Trois télescopes ont "confirmé" le signal parce que trois équipes utilisaient le même pipeline de traitement, calibré sur les mêmes données contaminées.
Le pré-print arXiv n'existe pas. L'embargo non plus. La communauté scientifique ne retient pas son souffle.
Poisson d'avril.
La vraie leçon, elle, est réelle. Chaque faux signal depuis le Wow ! en 1977 nous rappelle la même chose : l'univers est bruyant, nos instruments sont imparfaits, et l'envie de croire est le pire ennemi de la méthode scientifique. BLC1 en 2020, c'était un vrai signal d'interférence pris pour un vrai signal extraterrestre. La frontière entre les deux est souvent un câble mal blindé ou, dans ce cas fictif, un micro-ondes mal placé.
Si le sujet des échantillons martiens qui attendent qu'on vienne les chercher vous parle, c'est la même patience. La science avance lentement, et c'est normal. Les galaxies avortées comme Cloud-9 ont mis des décennies à être confirmées. Le premier contact, s'il arrive un jour, passera par le même filtre.

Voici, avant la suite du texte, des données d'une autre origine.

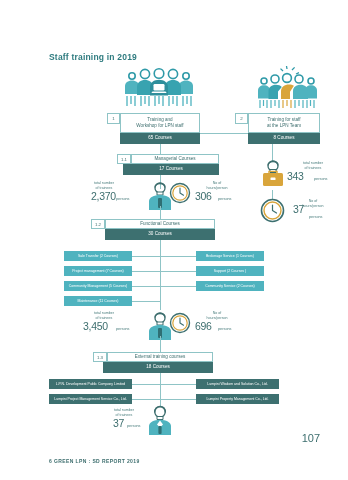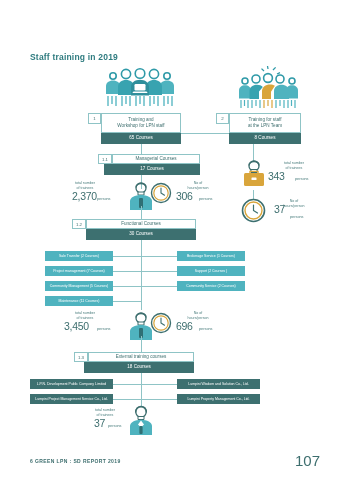"Staff training in 2019" .page { margin-left: none -> 19px }
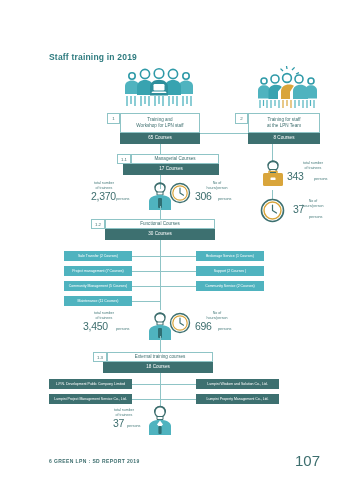"107" .footer-right { font-size: 15px -> 11px; top: 452px -> 432px }
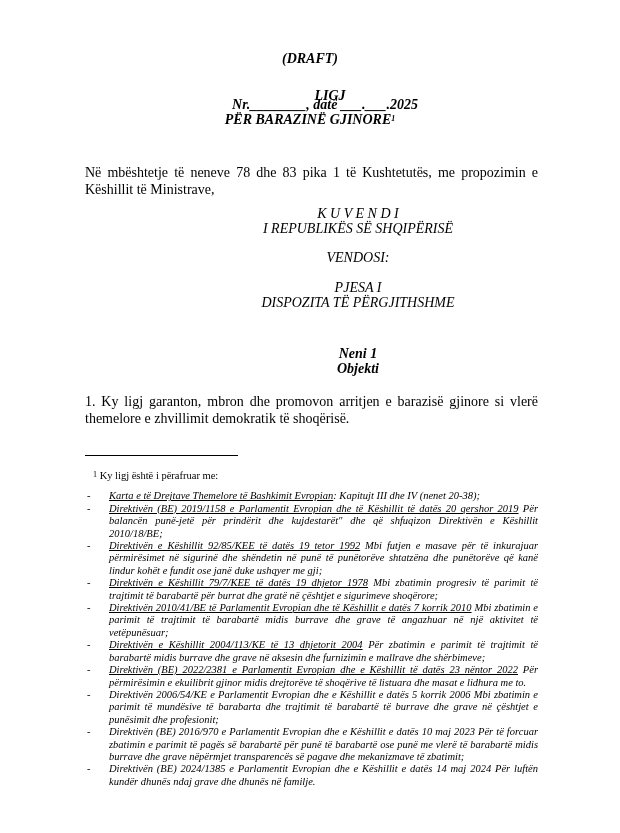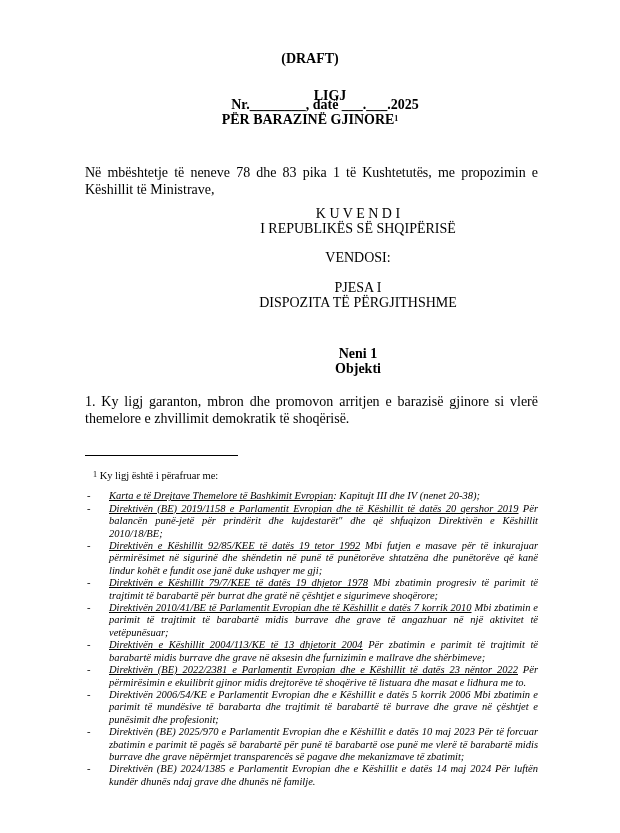"(DRAFT)" .center { font-style: none -> italic }
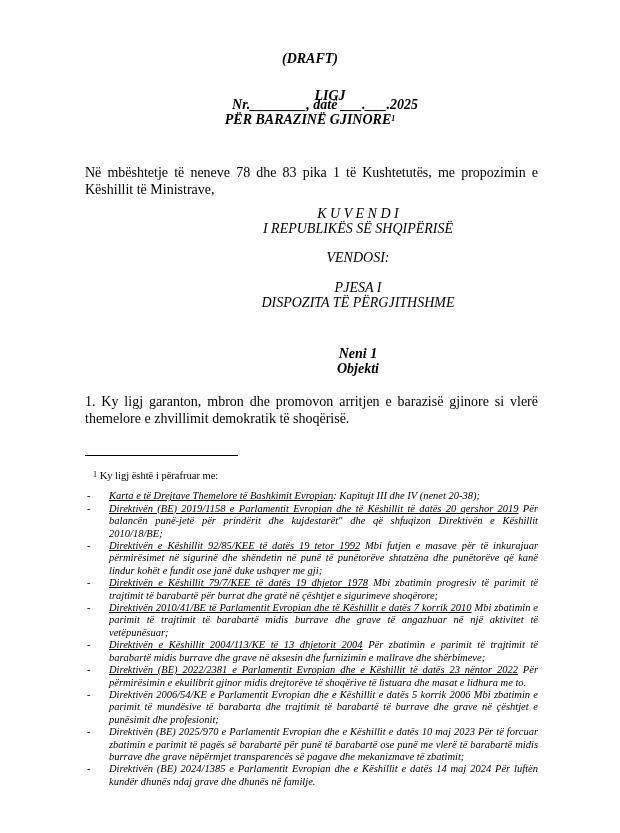"Direktivën (BE) 2025/970 e Parlamentit" span { text: 2025/970 -> 2016/970 }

En attendant, vérifiez vos micro-ondes.
Sources#
- Wikipedia, "Proxima Centauri b", consulté le 30 mars 2026
- Nature Astronomy, "A radio technosignature search towards Proxima Centauri resulting in a signal of interest (BLC1)", 2021
- Wikipedia, "Wow ! signal", consulté le 30 mars 2026
- NASA, "James Webb Space Telescope", jwst.nasa.gov, consulté le 30 mars 2026
- arXiv.org, "About arXiv", consulté le 30 mars 2026
- NASA/JPL, "Jet Propulsion Laboratory", jpl.nasa.gov, consulté le 30 mars 2026
- Image : JWST First Full-Color Images, Credit: NASA/Bill Ingalls, domaine public
- Note : cet article est un canular publié le 1er avril 2026. Les faits concernant Proxima b, le JWST, BLC1 et le signal Wow ! sont réels. Le signal décrit, le pré-print, l'embargo et le micro-ondes sont fictifs.